1

I am trying to run the following BASH command in Python but I am running into trouble because of all the redirection ("<", ">", "|") and parentheses.

"comm -13 <(sort 9-21-pull/animals.tsv | uniq) <(sort full-data/9-28-full-data/animals.tsv | uniq) > 9-28-pull/animals.tsv"

How do I run this BASH command in Python using sub process?

RavinderSingh13
  • 130,504
  • 14
  • 57
  • 93

1 Answers1

0

The smallest possible change is to use bash, explicitly. shell=True uses /bin/sh, which isn't guaranteed to support process substitutions.
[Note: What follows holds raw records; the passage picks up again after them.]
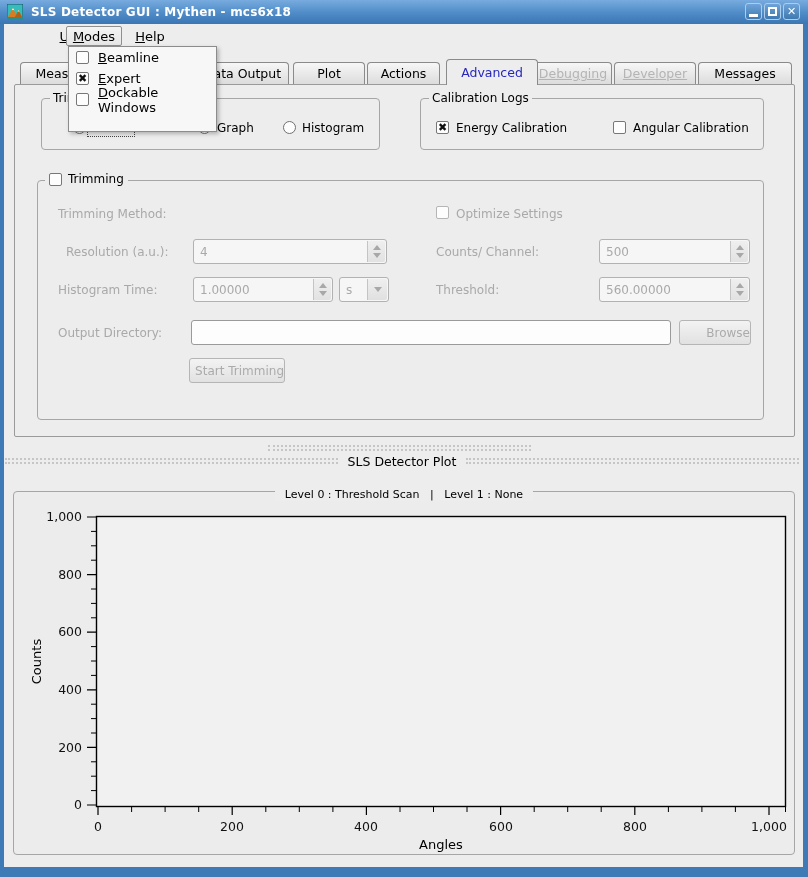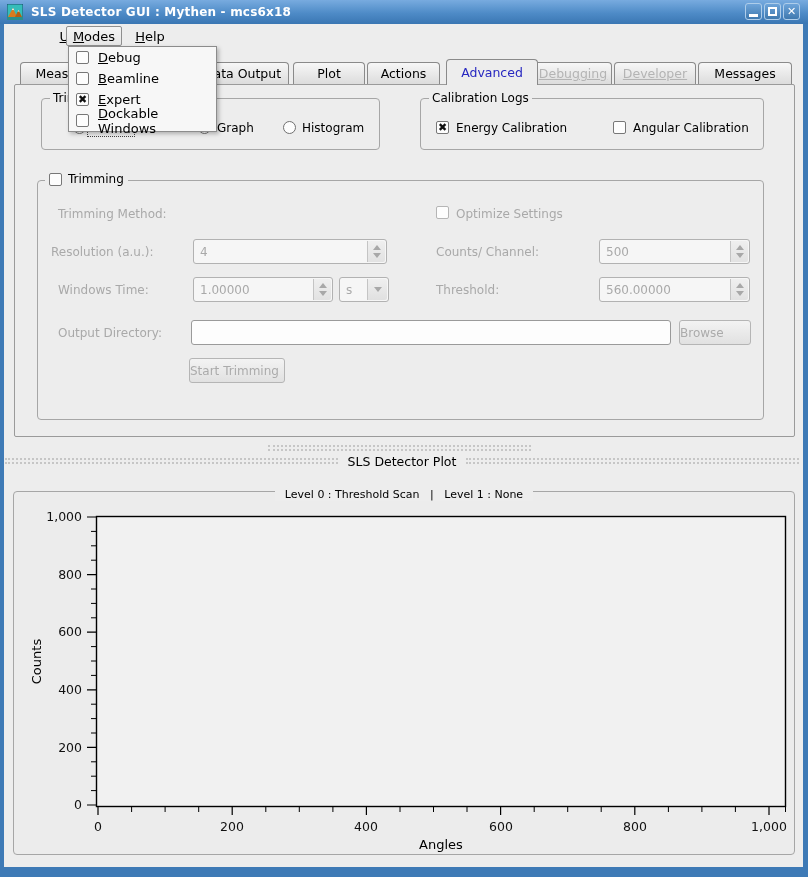"Debug" div.menu-item { html: <div> <span> <span></span> </span> <span><span>D</span><span>ebug</span></span> </div> -> none }
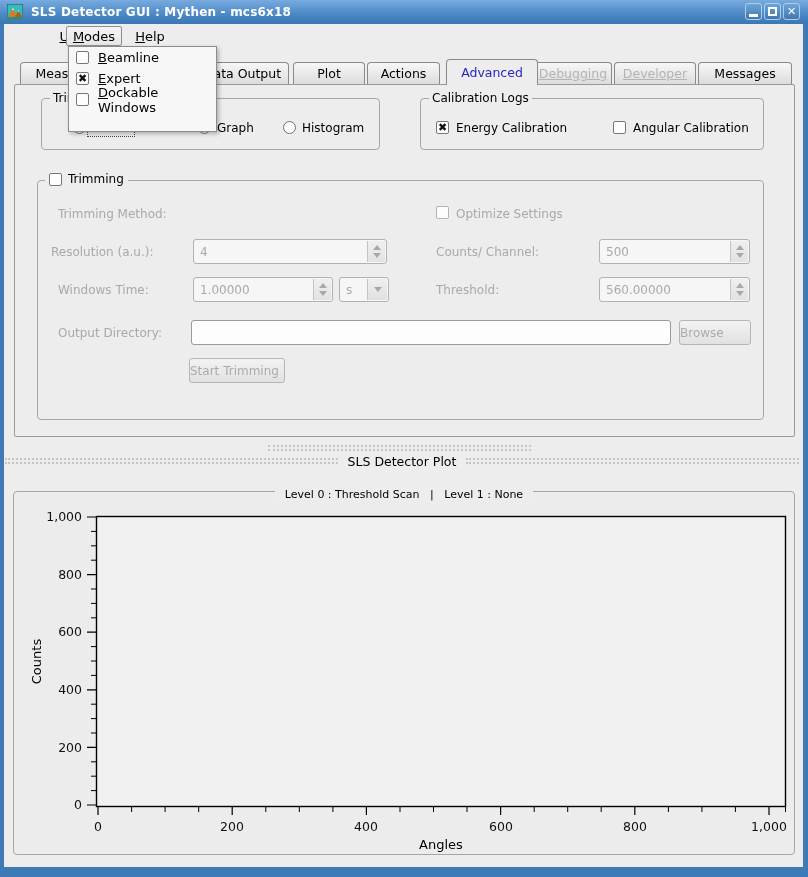"Resolution (a.u.):" span.lbl { left: 13px -> 28px }
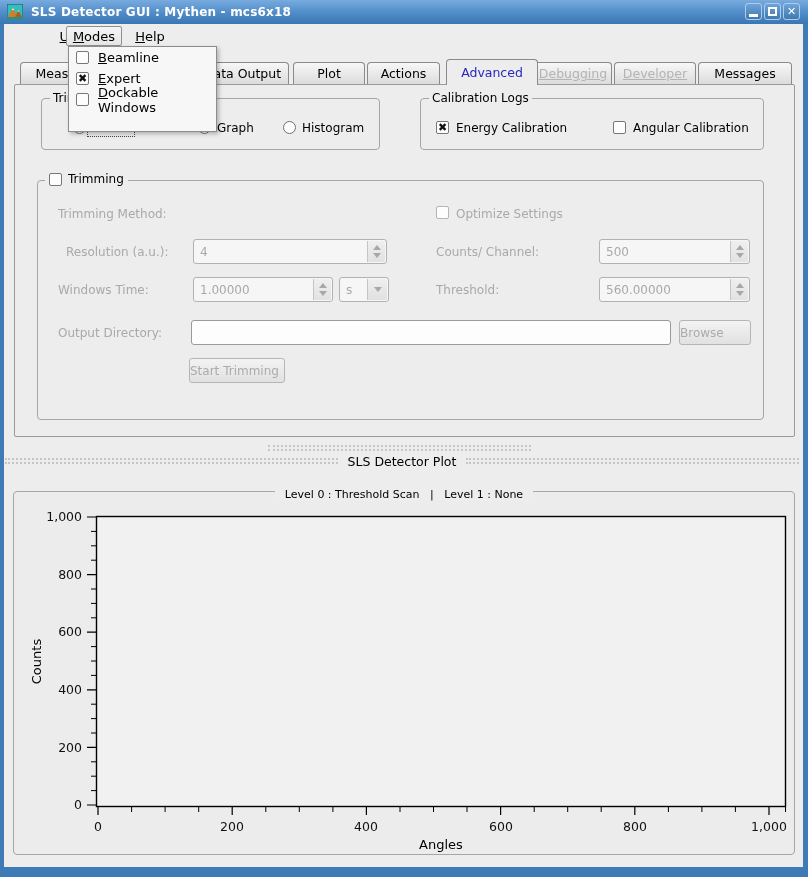"Windows Time:" span.lbl { text: Windows -> Histogram }
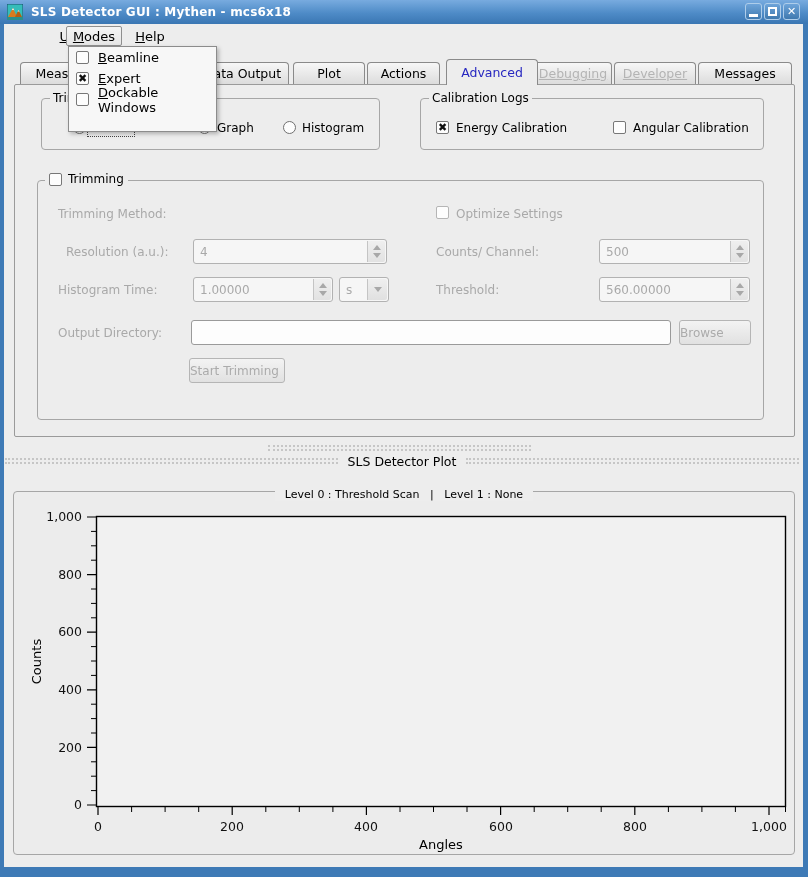"Browse" .btn { justify-content: flex-start -> flex-end }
Passing filenames out-of-band from the shell command avoids security bugs: It means hostile or unexpected filenames can't run arbitrary commands. (Similarly, preferring sort <"$1" to sort "$1" means that a filename that starts with a dash can't have unexpected behaviors).

subprocess.Popen([
  'bash', '-c', 'comm -13 <(sort -u <"$1") <(sort -u <"$2") >"$3"',
  '_',                                    # this becomes $0
  '9-21-pull/animals.tsv',                # this becomes $1
  'full-data/9-28-full-data/animals.tsv', # this becomes $2
  '9-28-pull/animals.tsv'                 # this becomes $3
])

Now, what if you don't want to use a shell at all? I'm going to leave in the separate uniq commands here just to show a more complicated case.

#!/usr/bin/env python3
import subprocess

input1='9-21-pull/animals.tsv' # I'm using a different file when testing, ofc
input2='full-data/9-28-full/animals.tsv'
outfile = '9-28-pull/animals.tsv'

sort_input1 = subprocess.Popen(['sort'],
                               stdin=open(input1, 'r'),
                               stdout=subprocess.PIPE)
uniq_input1 = subprocess.Popen(['uniq'],
                               stdin=sort_input1.stdout,
                               stdout=subprocess.PIPE)
sort_input2 = subprocess.Popen(['sort'],
                               stdin=open(input2, 'r'),
                               stdout=subprocess.PIPE)
uniq_input2 = subprocess.Popen(['uniq'],
                               stdin=sort_input2.stdout,
                               stdout=subprocess.PIPE)
comm_proc   = subprocess.Popen(['comm', '-13',
                                f'/dev/fd/{uniq_input1.stdout.fileno()}',
                                f'/dev/fd/{uniq_input2.stdout.fileno()}'],
                               stdout=open(outfile, 'w'),
                               pass_fds=(uniq_input1.stdout.fileno(),
                                         uniq_input2.stdout.fileno()))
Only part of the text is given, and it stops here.